## Aim of the task
Copy out only the lines running from the one that contains "font-size: 11px ->" through the end of the listing. Pictures stay out.

## Records to process
======

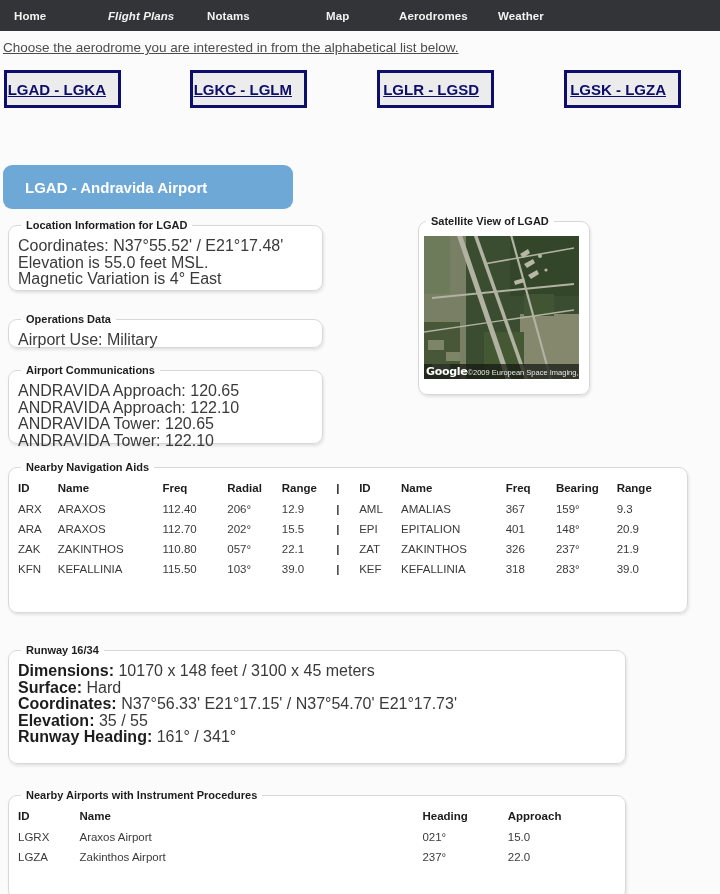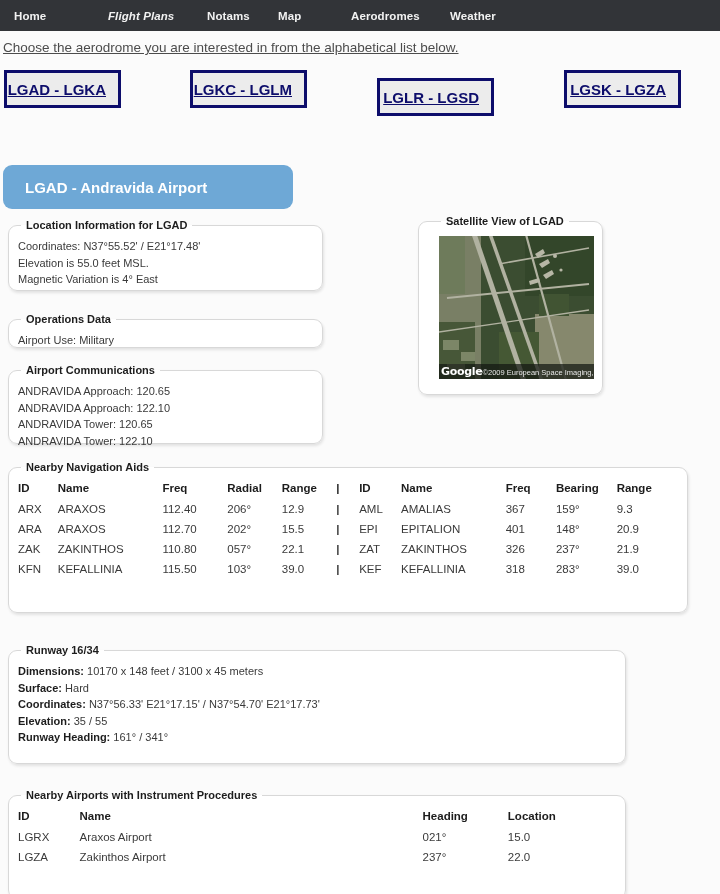"Map" .nav-item:nth-child(4) { margin-left: none -> 48px }
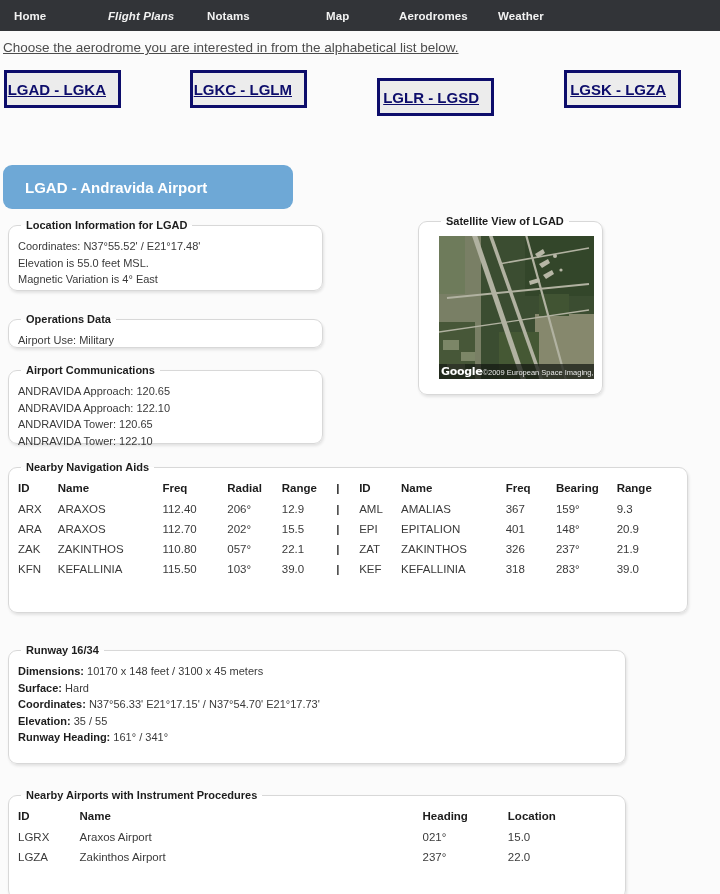"LGLR - LGSD" .rb2 { margin-top: 8px -> none }
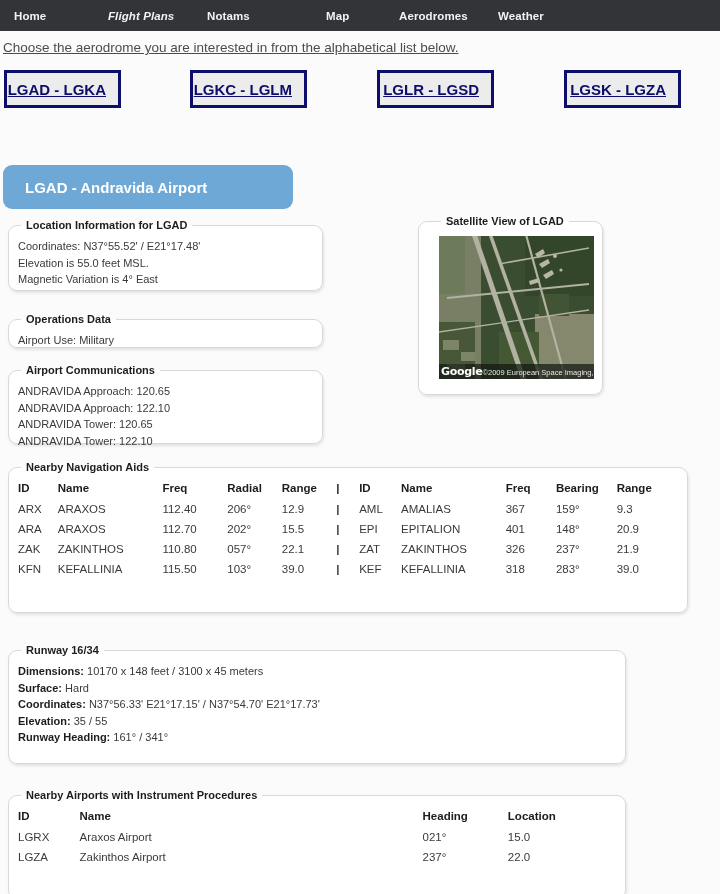"Satellite View of LGAD" .sat-fs { padding: 7px 8px 8px 19px -> 7px 8px 8px 4px }
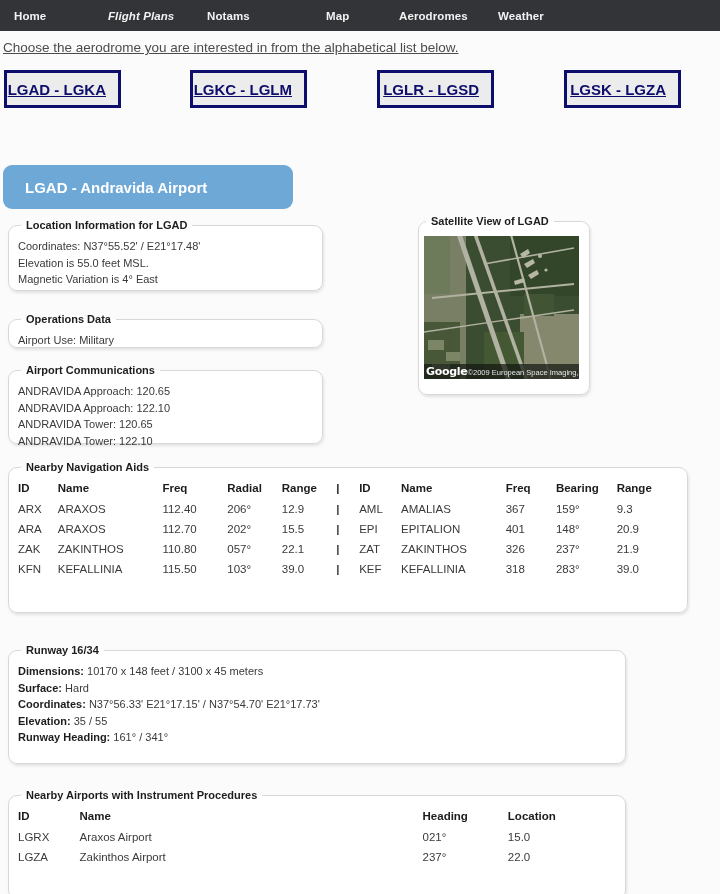"Coordinates: N37°55.52' / E21°17.48'" .fs p { font-size: 11px -> 16px }
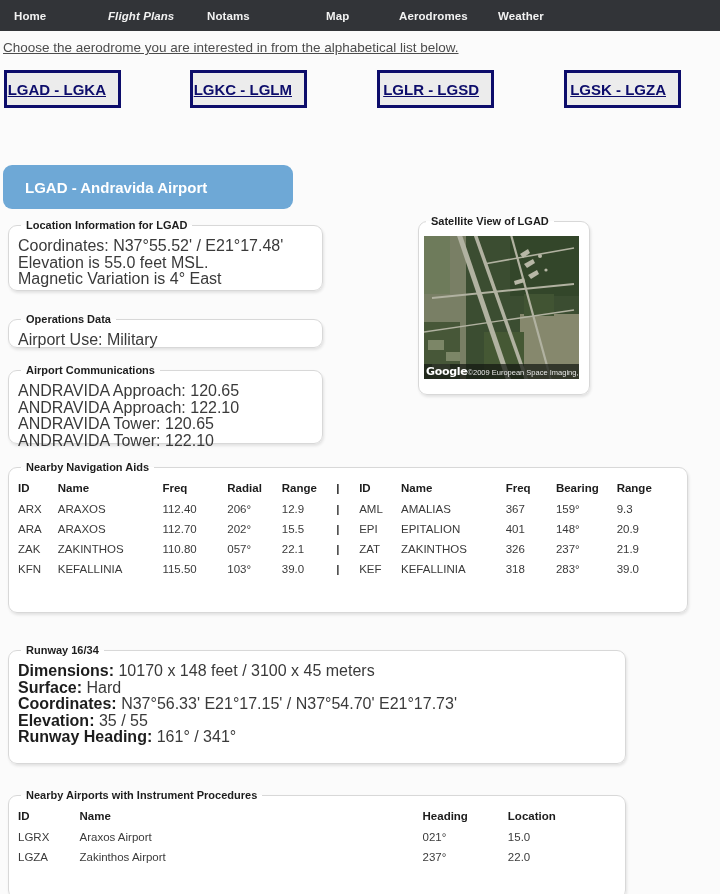"Location" th { text: Location -> Approach }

======

## Your response
"Coordinates: N37°55.52' / E21°17.48'" .fs p { font-size: 11px -> 16px }
"Location" th { text: Location -> Approach }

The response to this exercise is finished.